What if TV could deliver hyper-targeting, optimisation and it’s famous scale; all at once?

Cookies and Connected TV

The first technology to really emerge in the last couple of years is connected TV. Connected TV (CTV) is simply a television that connects to the internet. Unlike traditional TV, CTV includes Smart TV’s, Apple TV’s, devices like Tivo and Roku, gaming consoles like X-Boxes and PlayStations.

CTV is a conduit Over-the-Top (OTT) video content. OTT content is content that is delivered via the internet without multi-system operator (MSO) involvement. Much OTT content mimics the services of a traditional media service, but over the internet – and usually for free or much less expensive.

For example: WhatsApp, the encrypted, free, and wildly-popular text-messaging app for smartphones that uses internet connection instead of a mobile texting plan. WhatsApp is a good example of and OTT messaging application. CTV like Netflix does the same to traditional television.

The concept of connected TV services like Netflix, Now TV and HULU aren’t anything new but companies like TV Squared are ensuring CTV impressions can be cross-referenced with those of digital nature. For example, if a user is served an advert via a digital channel like a banner ad, display ad or social media ad, their cookie data can be transferred over to a connected TV meaning more effective targeting and targeting.

The most contentious point for development when discussing CTV is monitoring impressions. Up until the last business quarter, there’s been differing KPIs and metrics for CTV as there have been for linear TV. But co-impressions (counting multiple people viewing one TV, like in linear) are starting to be recognised and authenticated by media agencies, Advertisers began to accept co-viewing measurement for their connected TV campaigns in the latest upfront cycle. In 2018, connected TV overtook mobile for the largest share of video ad impressions.

“We all know [advertising] costs in linear TV are going up because supply is going down. Suddenly, if you’re adding supply in connected TV [by counting multiple impressions for a single ad exposure], the costs should go down,”

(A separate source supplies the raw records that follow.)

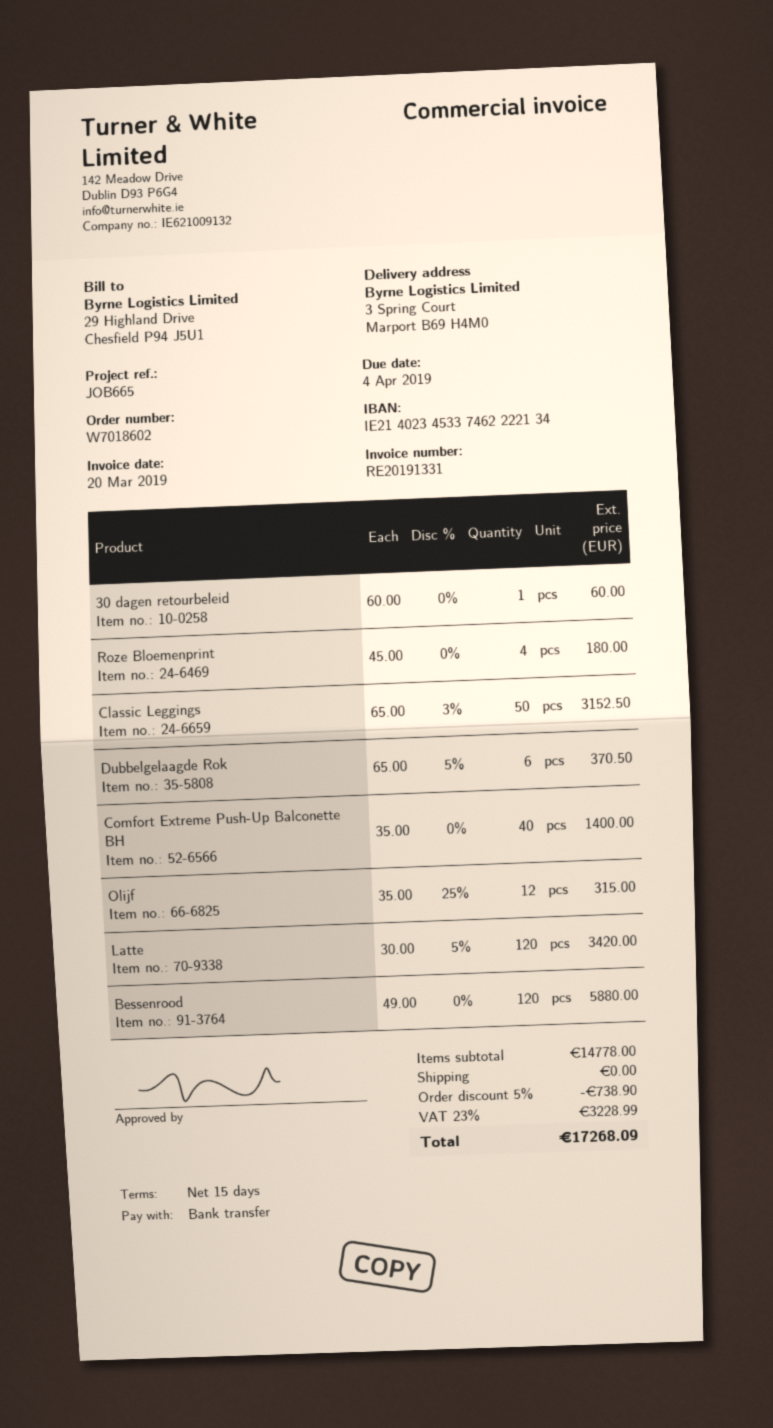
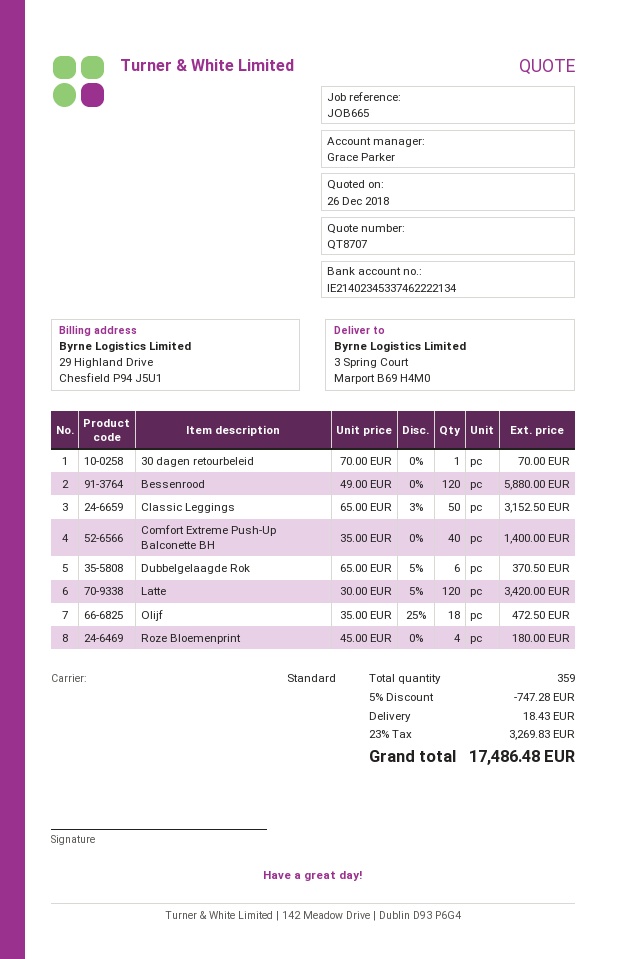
30 dagen retourbeleid: 1 x 60.00 = 60.00 -> 1 x 70.00 = 70.00
Olijf: 12 x 35.00 - 25% = 315.00 -> 18 x 35.00 - 25% = 472.50
discount: 5% = 738.90 -> 5% = 747.28
shipping: 0.00 -> 18.43
tax: 23% = 3228.99 -> 23% = 3269.83
total: 17268.09 -> 17486.48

– Mike Piner, svp of video and data-driven investments at MullenLowe’s Mediahub.

Programmatic TV

As with various above the line mediums, the programmatic tech stack is slowing seeping into TV buying and even linear TV buying, leading to more control for advertisers on optimisation and targeting. Programmatic TV ensures TV retains its mega scale whilst giving more granular control over audience demographics and spot allocations i.e. a particular show can be advertised against and creative variations swapped in and out, in real time.

In essence, programmatic TV replaces a ‘pay and spray’ model with a media inventory that is accessible via an exchange, where TV spots are rewarded to the highest bidder and learnings from creative performance are fed into real-time decision making.

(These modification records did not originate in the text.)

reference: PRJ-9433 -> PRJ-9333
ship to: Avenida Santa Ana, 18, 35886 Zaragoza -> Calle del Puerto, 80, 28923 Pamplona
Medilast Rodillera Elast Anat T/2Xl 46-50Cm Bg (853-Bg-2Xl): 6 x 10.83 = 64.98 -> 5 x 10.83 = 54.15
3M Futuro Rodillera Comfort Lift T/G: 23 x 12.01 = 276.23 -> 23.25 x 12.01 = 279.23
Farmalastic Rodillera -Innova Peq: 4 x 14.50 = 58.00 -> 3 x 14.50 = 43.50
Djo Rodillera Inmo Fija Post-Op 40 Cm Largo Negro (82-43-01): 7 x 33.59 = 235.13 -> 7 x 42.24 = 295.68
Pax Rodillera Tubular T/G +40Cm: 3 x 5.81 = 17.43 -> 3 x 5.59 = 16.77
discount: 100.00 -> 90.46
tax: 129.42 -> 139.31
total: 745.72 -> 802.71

“Five percent of all TV ad spend in the US will be programmatic by 2019, according to research by eMarketer. Though modest-sounding, that’s an extremely rapid expansion from $640 million in 2016 to the $3.8 billion it is expected to become.

Research by PWC predicts that programmatic TV will represent approximately a third of global TV ad revenue by 2021, whereas a study by Videology states the consensus among industry experts to be closer to more than half by that date.

-Marketing Land 2019

As the race to the bottom for cheaper digital impressions only increases and the squeeze of ad-blocking grows in prominence and the restrictions of GDPR compliance tightens, the traditional cost per click model has never faced such jeopardy.

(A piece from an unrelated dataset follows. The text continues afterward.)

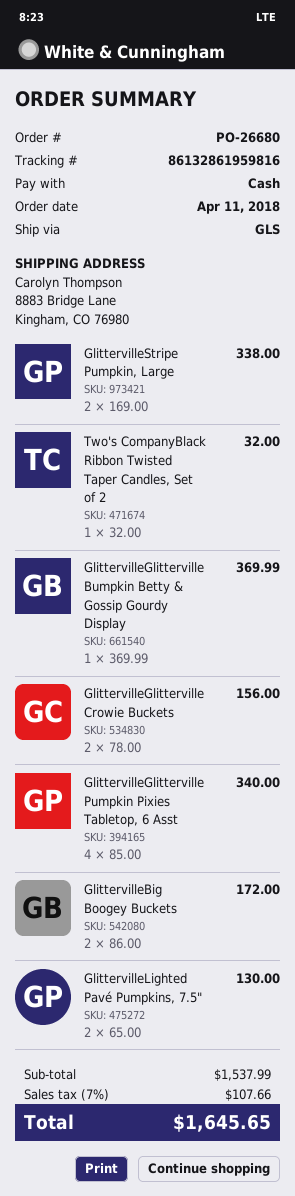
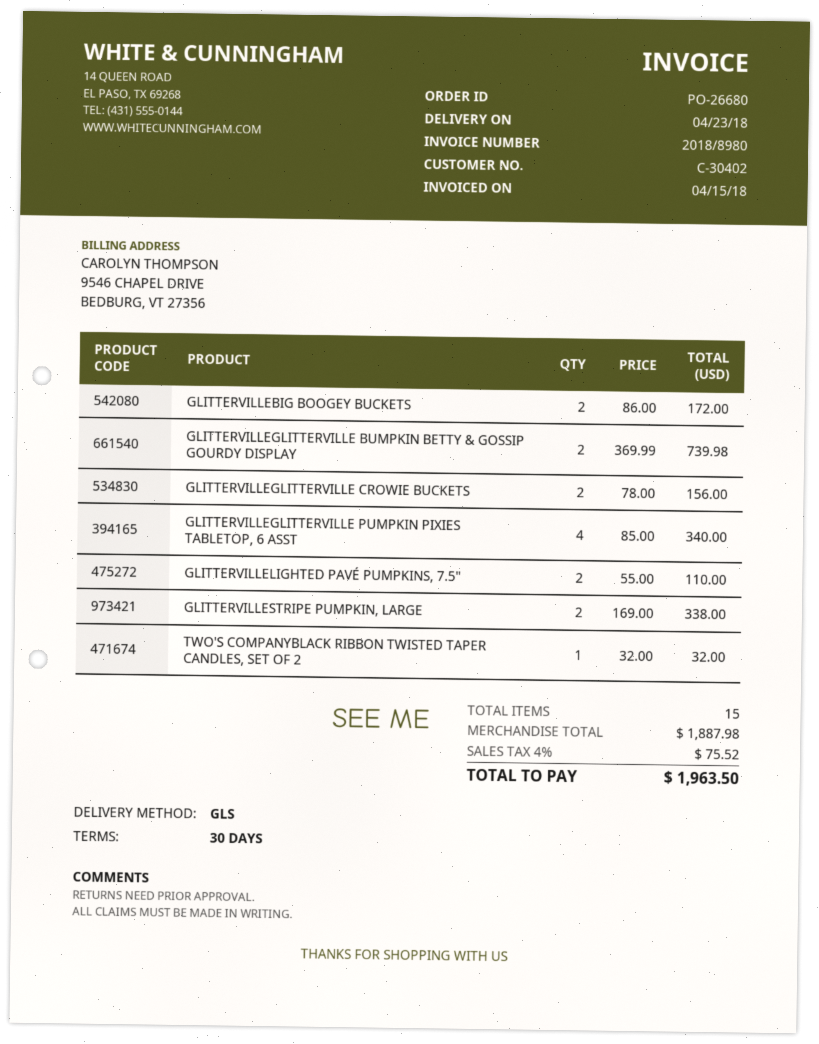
GlittervilleGlitterville Bumpkin Betty & Gossip Gourdy Display: 1 x 369.99 = 369.99 -> 2 x 369.99 = 739.98
GlittervilleLighted Pavé Pumpkins, 7.5": 2 x 65.00 = 130.00 -> 2 x 55.00 = 110.00
subtotal: 1537.99 -> 1887.98
tax: 7% = 107.66 -> 4% = 75.52
total: 1645.65 -> 1963.50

This week, BuzzFeed announced they’d be laying off 15% of staff, another indicator that the triangulation of publisher, advertiser and display network is facing over-saturation.

Connected and programmatic TV opportunities provide advertisers with a TV medium built for the digital environment, one that offers the grandeur of linear TV but also the optimisation of more traditional digital channels. As TV advertising gets smarter and the appetite for streaming platforms only increases, CTV and Prog TV are likely to see an influx in marketing budget as the technologies grow in strength and availability.